Когда же мы двинемся на них, то сумеем умерить их пыл, причем наше мужество возрастет по мере того, как они в битве будут падать духом. Ведь мы вовсе не понесли уже столь крупного урона, да и постигшее нас бедствие вовсе не является, как готовы думать некоторые, знаком гнева Предвечного на нас. Вся эта неудача - дело простого случая. Если же все это случилось по желанию Господа Бога, то ясно, что теперь и прекратилось по Его желанию, ибо он удовлетворяется прошедшим; если бы он и дальше думал наказывать нас, то не изменил бы теперь Своего решения. А что сам Господь желает этой войны и считает ее справедливою, это видно из следующего: в то самое время, когда многие в стране погибли от землетрясения, все солдаты остались невредимыми и все вы спаслись, так что тем самым Предвечный показал вам, что, если бы вы двинулись в поход всем народом, с детьми и женами, никто из вас не потерпел бы никакого урона. Имея все это в виду, особенно же памятуя, что в Господе Боге вы имеете всегдашнего заступника, вы теперь смело и спокойно можете выступить против тех, кто нечестив к друзьям, кто вероломен в битвах, кто насильствен по отношению к послам и кто всегда был побеждаем вашею доблестью".

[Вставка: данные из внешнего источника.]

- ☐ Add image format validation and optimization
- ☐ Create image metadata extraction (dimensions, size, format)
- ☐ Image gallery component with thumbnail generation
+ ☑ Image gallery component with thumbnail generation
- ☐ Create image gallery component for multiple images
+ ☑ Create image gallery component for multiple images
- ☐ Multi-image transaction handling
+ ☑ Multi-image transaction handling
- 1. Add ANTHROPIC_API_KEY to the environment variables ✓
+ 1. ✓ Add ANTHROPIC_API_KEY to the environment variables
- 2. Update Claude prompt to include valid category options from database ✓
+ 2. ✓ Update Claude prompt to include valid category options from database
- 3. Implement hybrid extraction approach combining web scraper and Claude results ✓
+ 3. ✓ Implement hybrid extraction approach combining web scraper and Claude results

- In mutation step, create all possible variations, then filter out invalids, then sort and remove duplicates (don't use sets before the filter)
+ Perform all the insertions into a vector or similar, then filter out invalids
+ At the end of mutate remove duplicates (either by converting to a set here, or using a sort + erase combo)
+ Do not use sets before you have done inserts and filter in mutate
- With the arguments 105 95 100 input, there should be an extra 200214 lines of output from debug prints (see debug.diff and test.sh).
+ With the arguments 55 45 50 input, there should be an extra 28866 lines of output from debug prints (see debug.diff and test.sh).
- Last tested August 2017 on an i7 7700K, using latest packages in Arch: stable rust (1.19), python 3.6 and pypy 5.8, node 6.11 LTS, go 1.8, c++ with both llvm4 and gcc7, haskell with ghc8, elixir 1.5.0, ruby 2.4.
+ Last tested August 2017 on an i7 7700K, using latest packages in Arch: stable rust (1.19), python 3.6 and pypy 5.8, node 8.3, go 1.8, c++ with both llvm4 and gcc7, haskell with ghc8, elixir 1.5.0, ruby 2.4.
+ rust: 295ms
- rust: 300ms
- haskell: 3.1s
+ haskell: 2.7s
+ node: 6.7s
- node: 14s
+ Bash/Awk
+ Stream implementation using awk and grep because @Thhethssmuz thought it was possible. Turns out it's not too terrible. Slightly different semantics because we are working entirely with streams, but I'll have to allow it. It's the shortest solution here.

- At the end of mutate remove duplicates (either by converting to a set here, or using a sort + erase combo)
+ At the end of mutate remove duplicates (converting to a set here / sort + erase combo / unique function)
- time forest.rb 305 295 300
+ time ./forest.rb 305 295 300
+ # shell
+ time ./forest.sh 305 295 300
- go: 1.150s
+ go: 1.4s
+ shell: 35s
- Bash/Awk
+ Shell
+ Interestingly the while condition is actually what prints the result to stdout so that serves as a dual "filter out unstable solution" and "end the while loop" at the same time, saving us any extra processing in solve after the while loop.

4. После этой речи иудеи почувствовали больше храбрости вступить в бой. Ирод же совершил установленные жертвоприношения и быстро двинулся на арабов, перейдя через реку Иордан. Затем он расположился лагерем вблизи врагов, имея в виду занять лежавшее между ним и неприятелями укрепление, которое считал полезным для себя как в случае быстрого начала битвы, так и в том случае, если бы дело затянулось, так как у него был бы в распоряжении укрепленный стан. Так как и арабы рассчитывали таким же точно образом, то произошел бой из-за крепости. Сперва завязалась перестрелка, затем большие толпы вступили между собою в рукопашный бой, причем порядочное число людей пало с обеих сторон, и наконец арабы были побеждены и отступили.

Это тотчас же сильно воодушевило иудеев; Ирод же, понимая, что войско арабское теперь решится скорее на все другое, только не на бой, начал храбро срывать их укрепления и двинулся вперед с целью овладеть их лагерем. Таким образом, враги были принуждены биться и выступили в беспорядке и робко, потеряв всякую надежду на одержание победы. И все-таки они вступили в бой, уповая на свое большинство и побуждаемые к тому необходимостью. Произошла ожесточенная битва, в которой пало немало людей с обеих сторон. Под конец, однако, арабы были обращены в бегство. При этом началась страшная резня среди бегущих, потому что они не только умирали от руки врагов, но сами губили друг друга, ибо при массе и беспорядочности беглецов последние топтали друг друга или ранили себя своим же собственным оружием. Таким образом их пало около 5000 человек, остальная же масса врагов поспешно бежала в [какое-то] укрепление, где ей, однако, представлялось мало надежды спастись вследствие недостатка в съестных припасах, особенно же в воде. Преследовавшим их иудеям не удалось проникнуть вместе с ними в крепость; поэтому они окружили ее и отрезали к ней решительно всякий доступ, не впуская и не выпуская из нее никого.

5. В такой крайности арабы отправили парламентеров к Ироду, чтобы переговорить с ним об условиях сдачи, а также (вследствие ужасной жажды) с предложением каких угодно условий, лишь бы он дал им воды. Однако царь не принял ни послов, ни выкупа за пленных, ни другого чего-либо, потому что намеревался наказать их за все несправедливости, нанесенные ими иудеям. Таким образом, побуждаемые недостатком всего прочего и особенно жаждою, некоторые арабы вышли из крепости, отдались в руки врагов и дали связать себя. Так в течение пяти дней отдались в плен около четырех тысяч человек; на шестой день все остальные решили сделать из крепости нападение на врагов и вступить с ними в бой, предпочитая пасть на поле брани в случае необходимости, чем бесславно погибать поодиночке. Решив это, они вышли из укрепления, но не могли долго биться и храбро сопротивляться, потому что были утомлены душою и телом и видели благодеяние в смерти и позор, если бы остались в живых. В этой первой битве пало около семи тысяч человек. После такого удара арабы окончательно утратили все свое прежнее мужество. В таком бедственном положении арабы, изумляясь военному искусству Ирода, добровольно подчинились ему и признали его правителем своего народа. Ирод, очень радуясь своим успехам, вернулся в свою страну, где его сильно превозносили за этот его доблестный подвиг.